All of lore.kernel.org
 help / color / mirror / Atom feed
From: Dave Chinner <david@fromorbit.com>
To: Christoph Hellwig <hch@lst.de>
Cc: "Darrick J . Wong" <darrick.wong@oracle.com>,
	Damien Le Moal <Damien.LeMoal@wdc.com>,
	Andreas Gruenbacher <agruenba@redhat.com>,
	linux-xfs@vger.kernel.org, linux-fsdevel@vger.kernel.org,
	linux-kernel@vger.kernel.org
Subject: Re: [PATCH 09/12] iomap: lift the xfs writeback code to iomap
Date: Wed, 16 Oct 2019 09:07:21 +1100	[thread overview]
Message-ID: <20191015220721.GC16973@dread.disaster.area> (raw)
In-Reply-To: <20191015154345.13052-10-hch@lst.de>

On Tue, Oct 15, 2019 at 05:43:42PM +0200, Christoph Hellwig wrote:
> Take the xfs writeback code and move it to fs/iomap.  A new structure
> with three methods is added as the abstraction from the generic writeback
> code to the file system.  These methods are used to map blocks, submit an
> ioend, and cancel a page that encountered an error before it was added to
> an ioend.
> 
> Signed-off-by: Christoph Hellwig <hch@lst.de>
> ---
>  fs/iomap/buffered-io.c | 564 ++++++++++++++++++++++++++++++++++-
>  fs/iomap/trace.h       |  39 +++
>  fs/xfs/xfs_aops.c      | 662 ++++-------------------------------------
>  fs/xfs/xfs_aops.h      |  17 --
>  fs/xfs/xfs_super.c     |  11 +-
>  fs/xfs/xfs_trace.h     |  39 ---
>  include/linux/iomap.h  |  59 ++++
>  7 files changed, 722 insertions(+), 669 deletions(-)
.....
> @@ -468,6 +471,8 @@ EXPORT_SYMBOL_GPL(iomap_is_partially_uptodate);
>  int
>  iomap_releasepage(struct page *page, gfp_t gfp_mask)
>  {
> +	trace_iomap_releasepage(page->mapping->host, page, 0, 0);
> +
>  	/*
>  	 * mm accommodates an old ext3 case where clean pages might not have had
>  	 * the dirty bit cleared.
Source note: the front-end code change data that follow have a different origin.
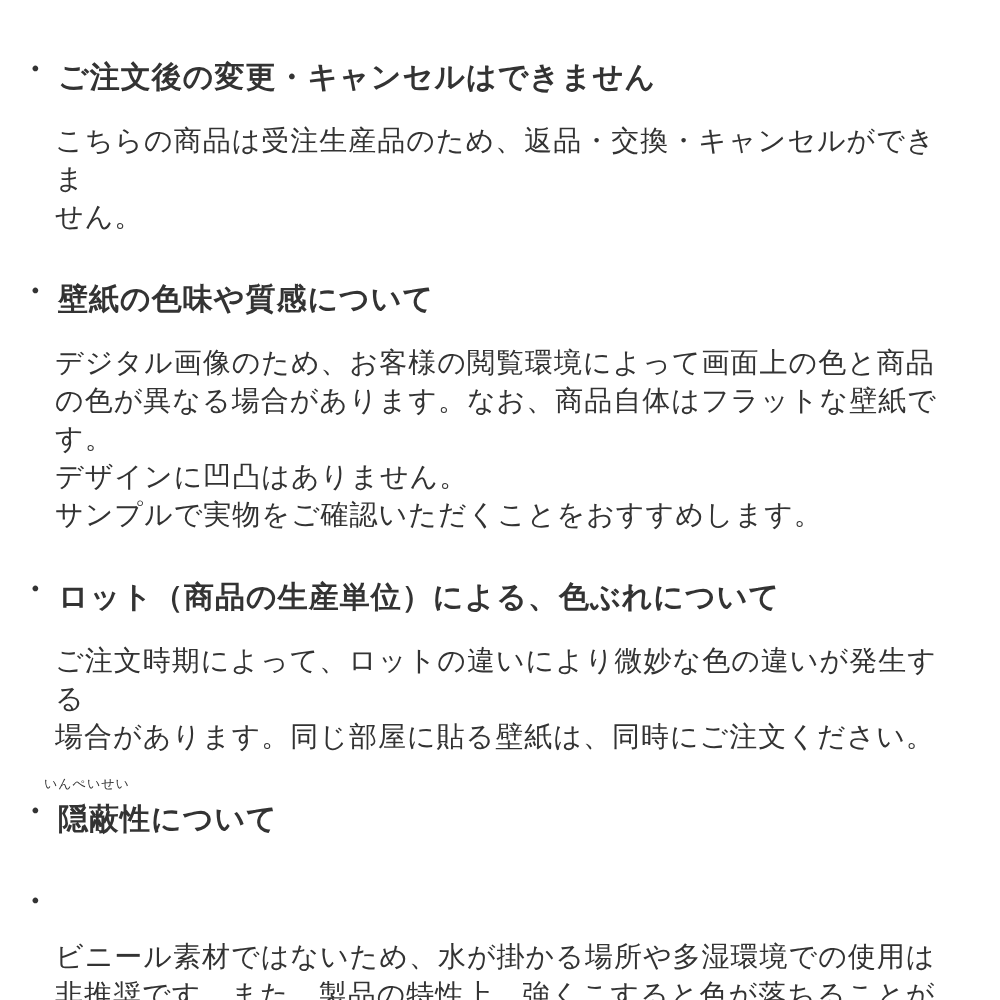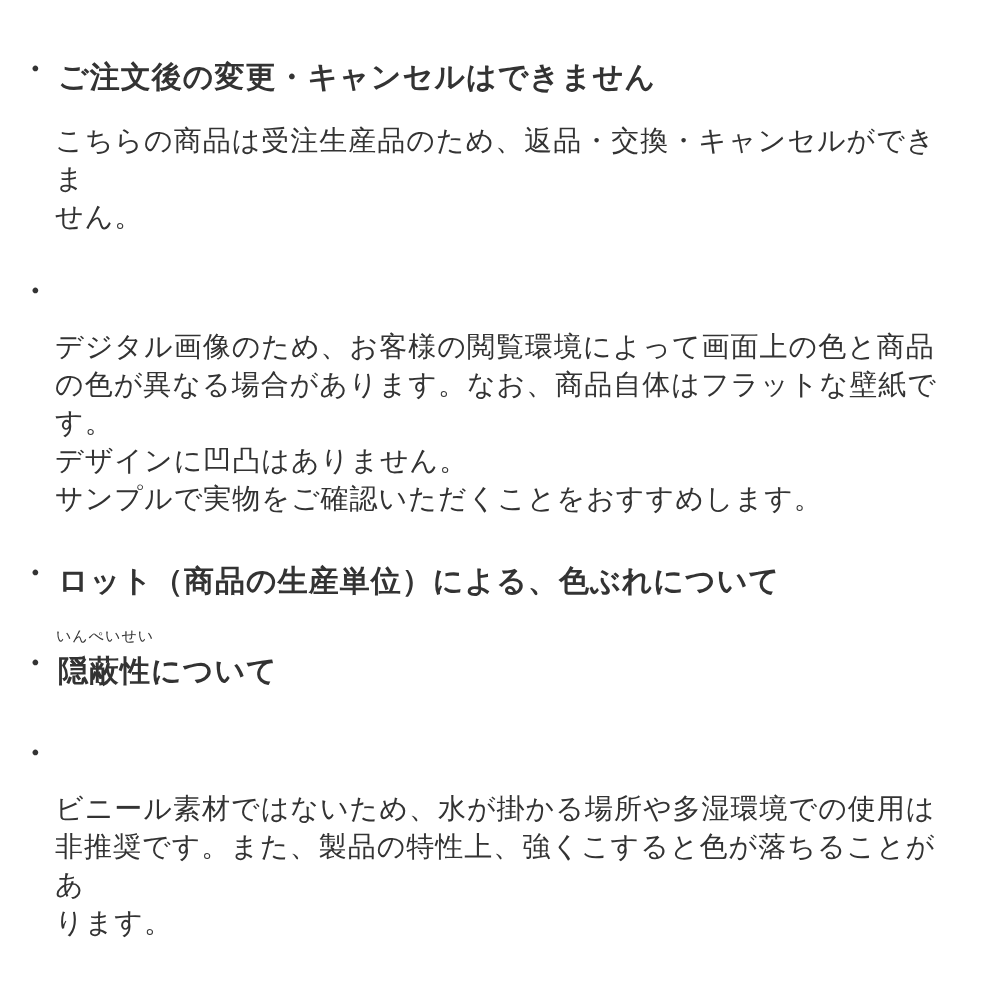"壁紙の色味や質感について" h2.heading { html: none -> <h2>壁紙の色味や質感について</h2> }
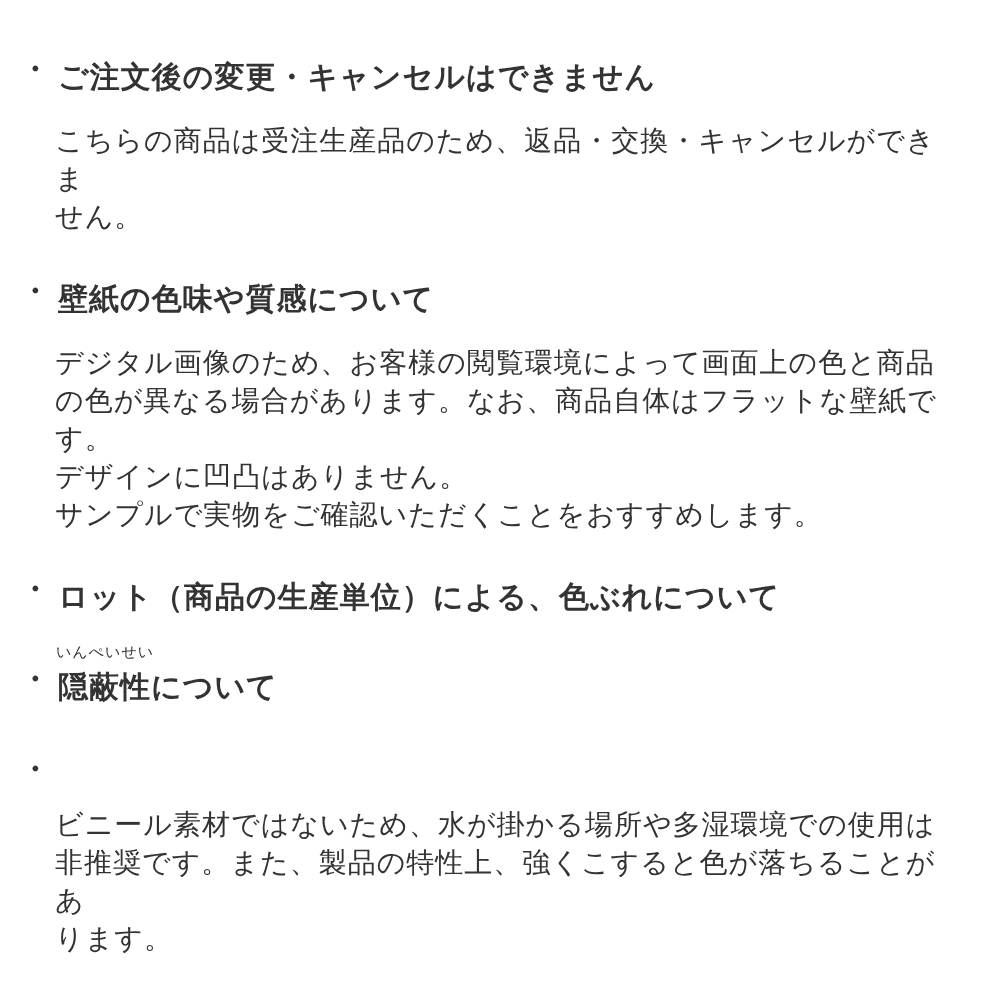"ご注文時期によって、ロットの違いにより微妙な色の違いが発生する" p.body-text { html: none -> <p>ご注文時期によって、ロットの違いにより微妙な色の違いが発生する 場合があります。同じ部屋に貼る壁紙は、同時にご注文ください。</p> }
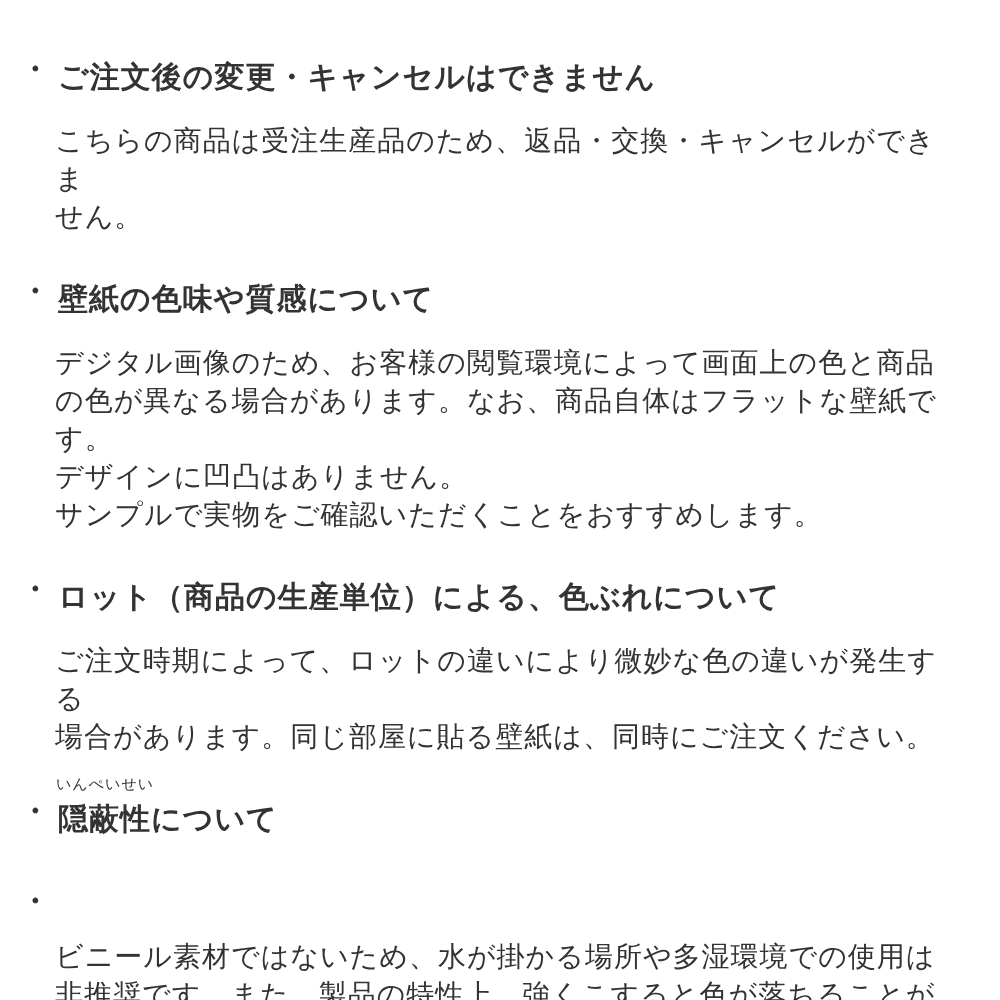"いんぺいせい" .furigana { font-size: 15px -> 13px; left: 36px -> 24px }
Thus, it can send actual dirty pages to
> @@ -483,6 +488,8 @@ EXPORT_SYMBOL_GPL(iomap_releasepage);
>  void
>  iomap_invalidatepage(struct page *page, unsigned int offset, unsigned int len)
>  {
> +	trace_iomap_invalidatepage(page->mapping->host, page, offset, len);
> +

These tracepoints should be split out into a separate patch like
the readpage(s) tracepoints. Maybe just lift all the non-writeback
ones in a single patch...

>  	/*
>  	 * If we are invalidating the entire page, clear the dirty state from it
>  	 * and release it to avoid unnecessary buildup of the LRU.
> @@ -1084,3 +1091,558 @@ vm_fault_t iomap_page_mkwrite(struct vm_fault *vmf, const struct iomap_ops *ops)
>  	return block_page_mkwrite_return(ret);
>  }
>  EXPORT_SYMBOL_GPL(iomap_page_mkwrite);
> +
> +static void
> +iomap_finish_page_writeback(struct inode *inode, struct bio_vec *bvec,
> +		int error)
> +{
> +	struct iomap_page *iop = to_iomap_page(bvec->bv_page);
> +
> +	if (error) {
> +		SetPageError(bvec->bv_page);
> +		mapping_set_error(inode->i_mapping, -EIO);
> +	}
> +
> +	WARN_ON_ONCE(i_blocksize(inode) < PAGE_SIZE && !iop);
> +	WARN_ON_ONCE(iop && atomic_read(&iop->write_count) <= 0);
> +
> +	if (!iop || atomic_dec_and_test(&iop->write_count))
> +		end_page_writeback(bvec->bv_page);
> +}

Can we just pass the struct page into this function?

.....

> +/*
> + * Submit the bio for an ioend. We are passed an ioend with a bio attached to
> + * it, and we submit that bio. The ioend may be used for multiple bio
> + * submissions, so we only want to allocate an append transaction for the ioend
> + * once.  In the case of multiple bio submission, each bio will take an IO

This needs to be changed to describe what wpc->ops->submit_ioend()
is used for rather than what XFS might use this hook for.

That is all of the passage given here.